Diastole // is the part of the cardiac cycle when the heart refills with blood following systole (contraction). Ventricular diastole is the period during which the ventricles are filling and relaxing, while atrial diastole is the period during which the atria are relaxing. The term diastole originates from the Greek word διαστολη, meaning dilation. Diastole is closely related to the phenomenon of recoil within ballistics.
Inside the heart
During ventricular diastole, the pressure in the (left and right) ventricles drops from the peak that it reaches in systole. When the pressure in the left ventricle drops to below the pressure in the left atrium, the mitral valve opens, causing accumulated blood from the atrium to flow into the ventricle.
The ventricular filling velocity or flow into the ventricles have two main components; First an early (E) diastolic one caused ventricular suction, and second, a late one created by atrial contraction (A). The E/A ratio can be used as a diagnostic measure, since it is reduced in diastolic dysfunction.
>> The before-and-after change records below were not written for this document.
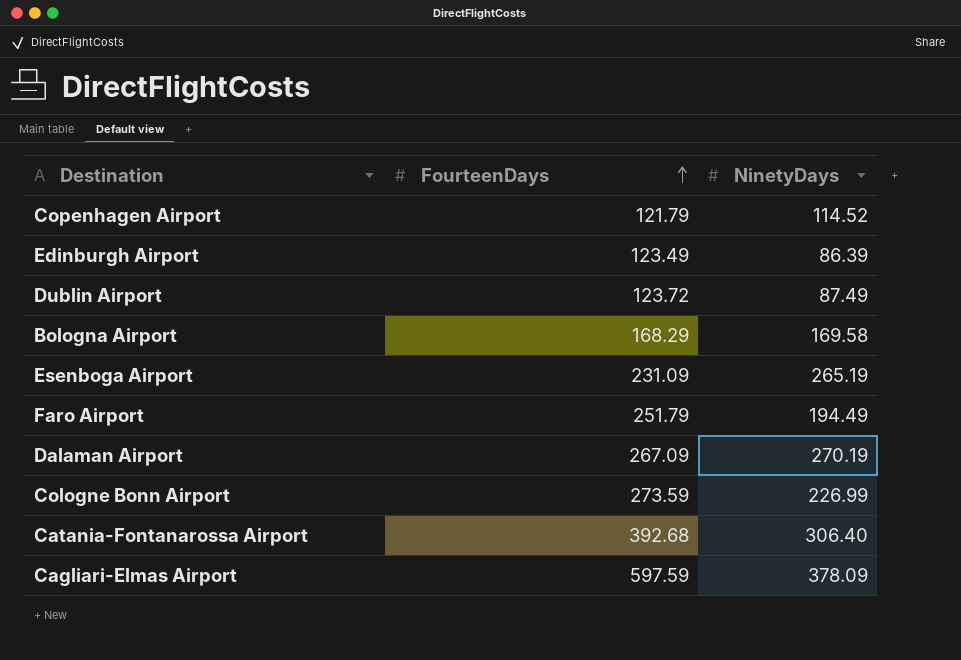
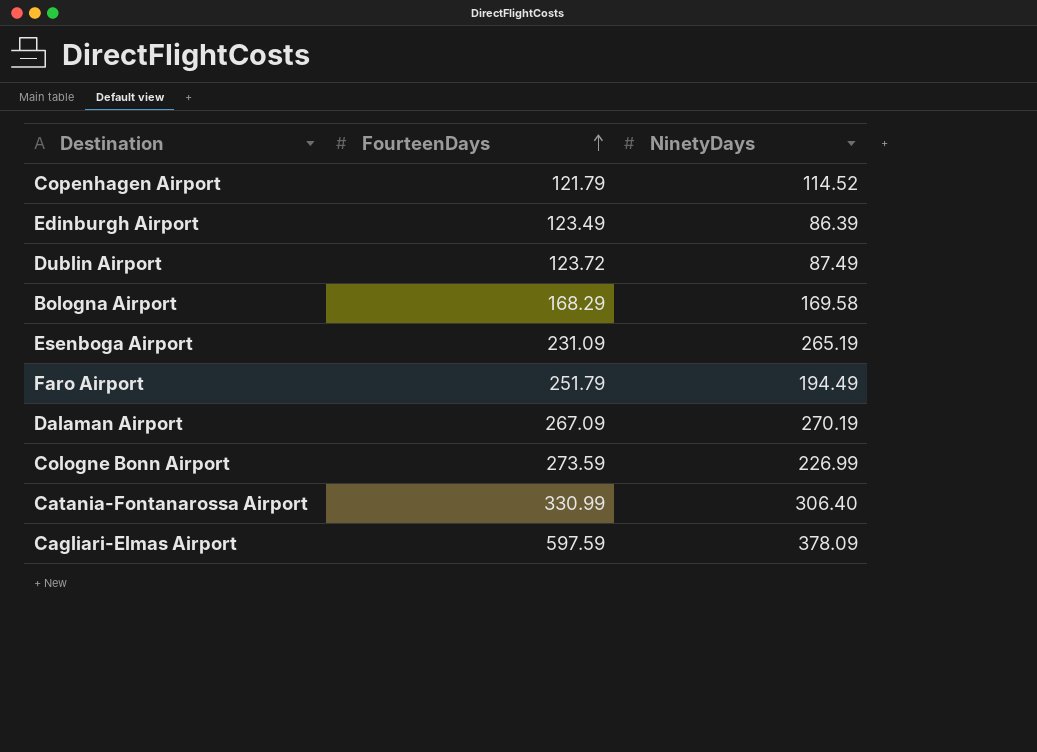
Catania-Fontanarossa Airport | FourteenDays: 392.68 -> 330.99

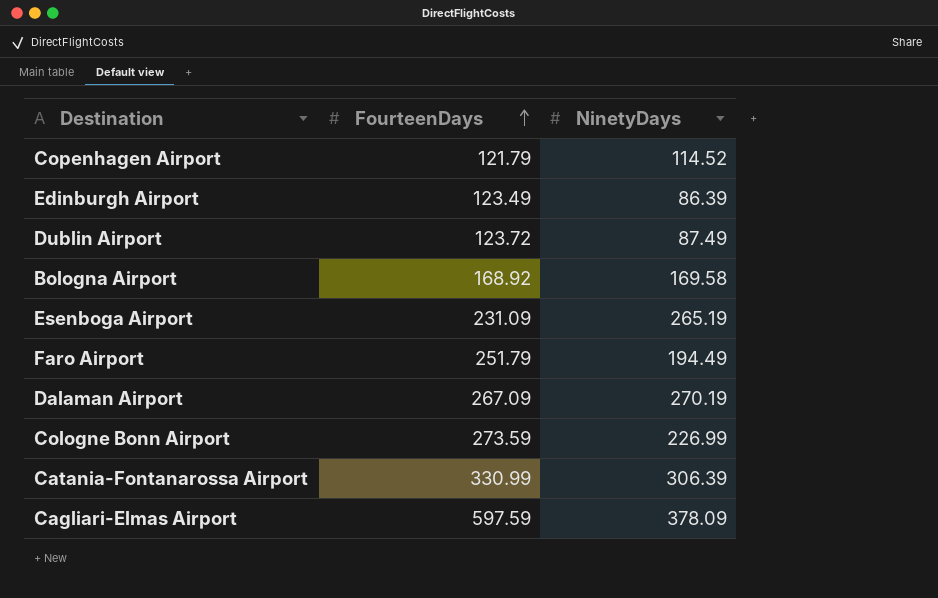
Bologna Airport | FourteenDays: 168.29 -> 168.92
Catania-Fontanarossa Airport | NinetyDays: 306.40 -> 306.39

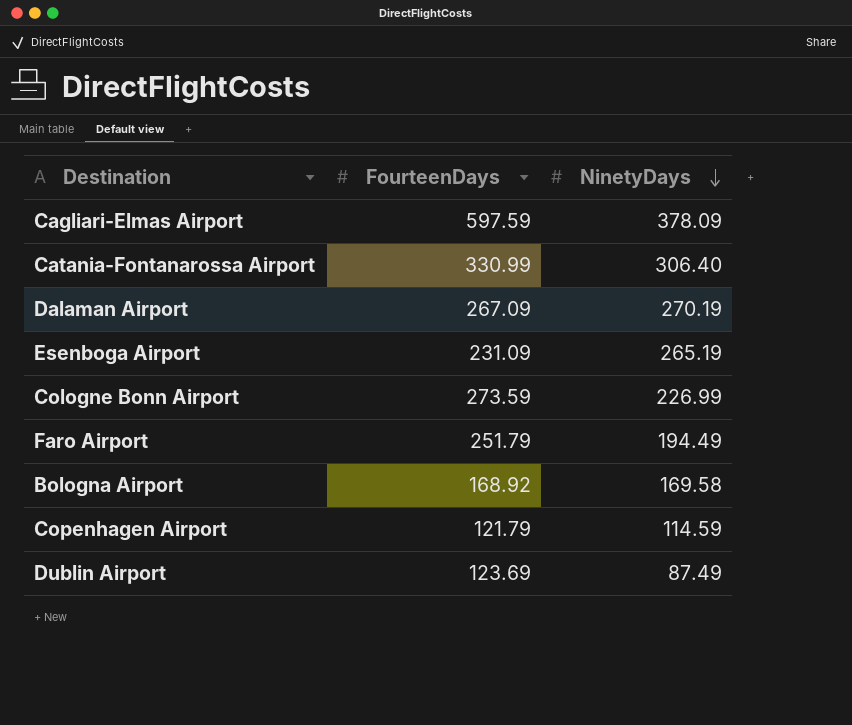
row order: FourteenDays ascending -> NinetyDays descending
row Edinburgh Airport: 123.49 | 86.39 -> none
Catania-Fontanarossa Airport | NinetyDays: 306.39 -> 306.40
Copenhagen Airport | NinetyDays: 114.52 -> 114.59
Dublin Airport | FourteenDays: 123.72 -> 123.69

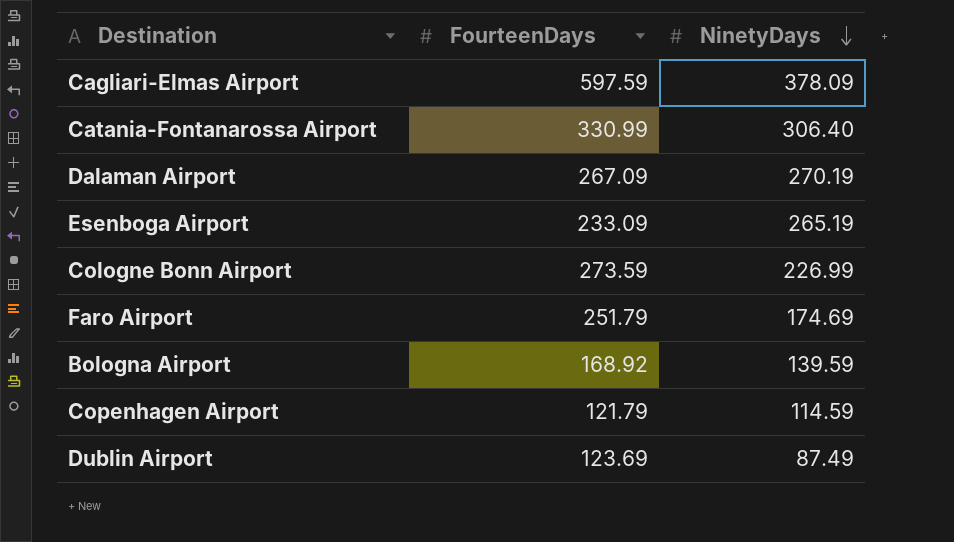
Esenboga Airport | FourteenDays: 231.09 -> 233.09
Faro Airport | NinetyDays: 194.49 -> 174.69
Bologna Airport | NinetyDays: 169.58 -> 139.59

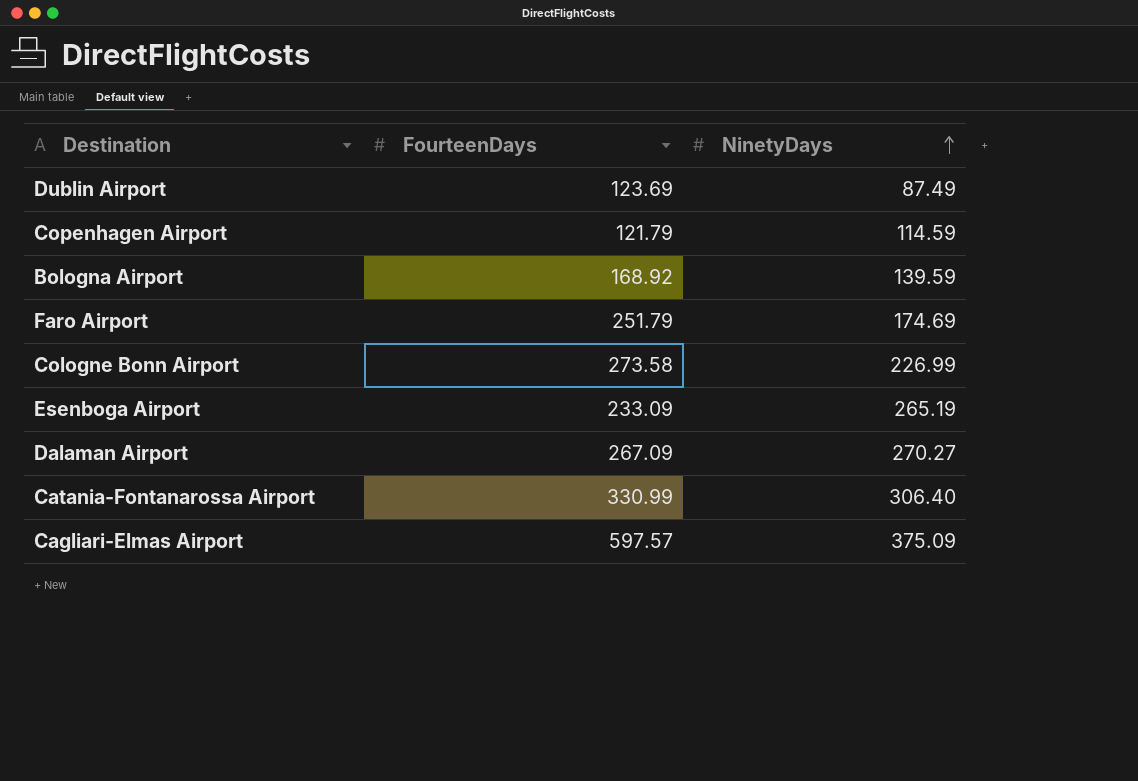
row order: NinetyDays descending -> NinetyDays ascending
Cologne Bonn Airport | FourteenDays: 273.59 -> 273.58
Dalaman Airport | NinetyDays: 270.19 -> 270.27
Cagliari-Elmas Airport | FourteenDays: 597.59 -> 597.57
Cagliari-Elmas Airport | NinetyDays: 378.09 -> 375.09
Early diastole, i.e., the E-wave in the E/A ratio, is a suction mechanism. In late diastole, i.e., the A-wave, as the left and right atria contract, the blood pressure in each atrium increases, forcing additional blood into the ventricles. This is known as atrial kick. 80% of the blood flows passively down to the ventricles during the E-wave active suction period, so the atria do not have to contract a great amount.
Inside the arteries
The adjective "diastolic" is used to refer to filling of the heart with blood between muscle contractions. It is used to describe the opposite portion of the cardiac cycle related to contraction. More typically it is used as one component of measurement of blood pressure. "Diastolic pressure" refers to the lowest pressure within the arterial bloodstream occurring during each heartbeat. The other component of blood pressure is systolic pressure, which refers to the highest arterial pressure during each heartbeat.
When blood pressure is stated for medical purposes, it is usually written as a seeming "ratio" of systolic to diastolic pressure; for example: 120/80 mmHg. This is not intended to be read as a ratio and for the vast majority of purposes cannot be legitimately read as a ratio. It is not a display of a numerator over a denominator but rather a medical notation used for quickly showing the two clinically significant pressures involved and cannot be reduced into lower terms.